Lipoxins (lipoxygenase interaction products; LX) are lipid-derived mediators typically generated by transcellular lipoxygenation of arachidonic acid. Several lines of evidence suggest that LX are braking signals for PMN recruitment in host defense, inflammation, and hypersensitivity reactions (reviewed in Ref. 6). LX have been detected in tissues and inflammatory exudates in experimental and human diseases. LX, at nanomolar concentrations, inhibit PMN chemotaxis, β₂ integrin and P-selectin-dependent PMN adhesion to endothelial cells, and PMN transmigration across confluent monolayers of endothelial and epithelial cells in vitro in response to leukotrienes and other inflammatory mediators (6, 7, 8). LX inhibit several other proinflammatory responses of leukocytes and parenchymal cells, including PMN degranulation and cytokine release by colonic epithelial cells (9, 10). Furthermore, ex vivo treatment of PMN with LXA₄ blunts their subsequent recruitment to inflamed renal glomeruli in experimental immune complex glomerulonephritis, and impaired LXA₄ biosynthesis has been associated with exaggerated PMN recruitment in the latter setting (11). Interestingly, the topical and systemic administration of LX and/or synthetic LX analogues inhibits PMN recruitment and plasma exudation induced by leukotriene B₄ and other insults in various models of acute inflammation (12, 13). Aspirin promotes the generation of LX epimers during leukocyte interactions with endothelial and epithelial cells which may account for some of the efficacy of this classic nonsteroidal anti-inflammatory agent (6, 12, 13, 14, 15). Together these observations raise the possibility that the LX play dynamic roles in the resolution phase of PMN-mediated inflammation.

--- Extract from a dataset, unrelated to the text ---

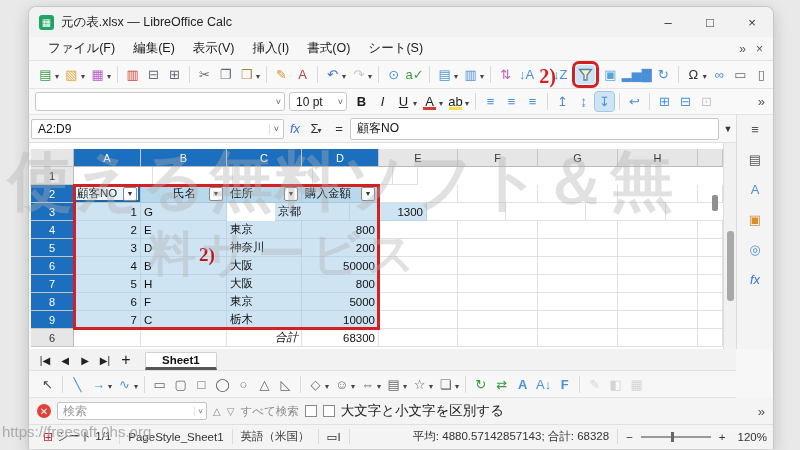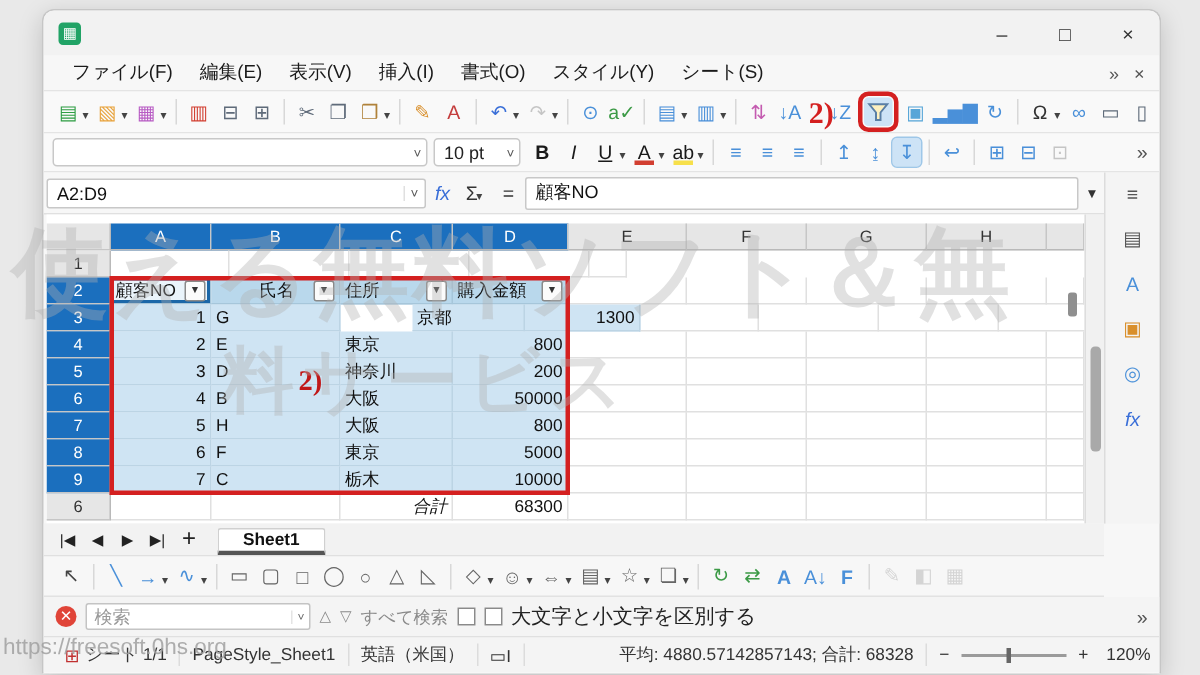"元の表.xlsx — LibreOffice Calc" span.wtitle { html: none -> <span>元の表.xlsx — LibreOffice Calc</span> }
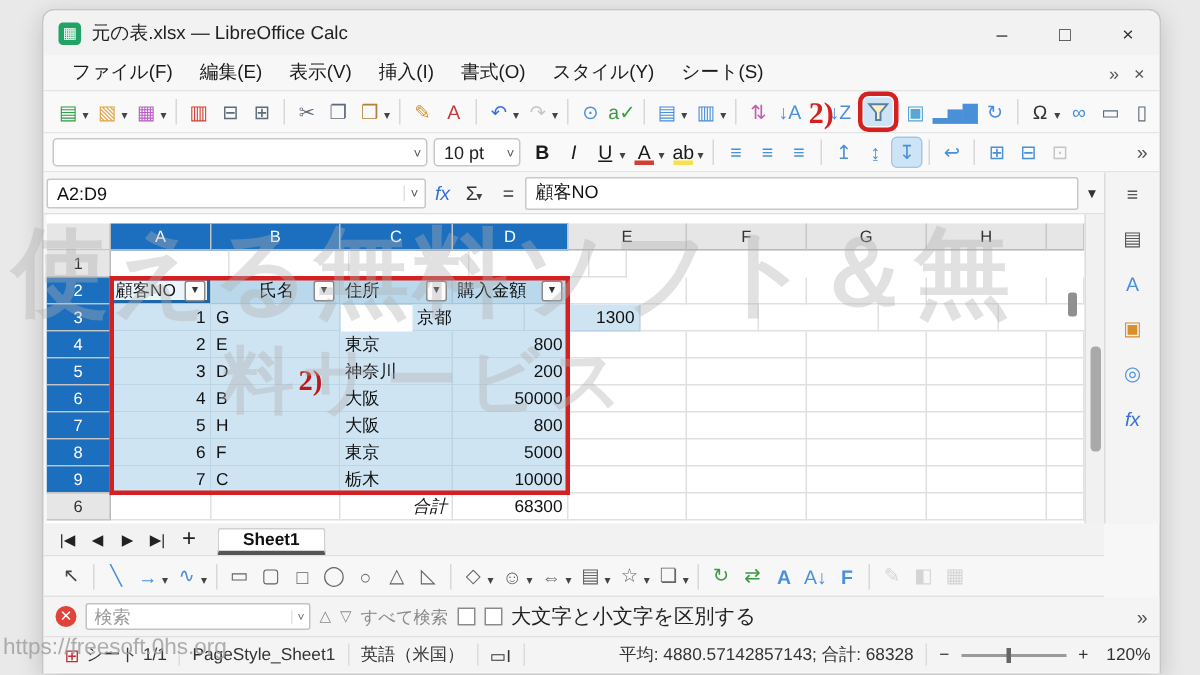"スタイル(Y)" span.menu-item { html: <span>スタイル(Y)</span> -> none }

In this study, we further expand on the anti-inflammatory actions of LX by determining their effects on Mφ phagocytosis of apoptotic PMN. We demonstrate that exposure of Mφ to LX causes rapid enhancement of phagocytosis of apoptotic PMN; this response is concentration dependent, involves multiple adhesion molecules, can be mimicked by stable synthetic LX analogues, and is associated with modulation of protein kinase A (PKA) activity.

Materials and Methods

Leukocyte isolation and culture

Human monocytes and PMN were isolated from peripheral venous blood drawn from healthy volunteers following informed written consent. PMN were isolated by density gradient centrifugation and dextran sedimentation (16). Mφ were prepared from monocytes collected over Ficoll-Paque as reported previously (17). Adherent monocytes were cultured for 5–7 days in RPMI 1640 supplemented with 10% autologous serum and 1% penicillin-streptomycin.

Induction and monitoring of PMN apoptosis

Spontaneous apoptosis of PMN was achieved by culturing 0.5 × 10⁶–1.5 × 10⁶ PMN/ml for 4–48 h (16). Apoptosis was monitored by a combination of light microscopy and dual laser flow cytometry (Epics Elite flow cytometer, Coulter, Hialeah, FL) using Hoechst 33342 and propidium iodide (16).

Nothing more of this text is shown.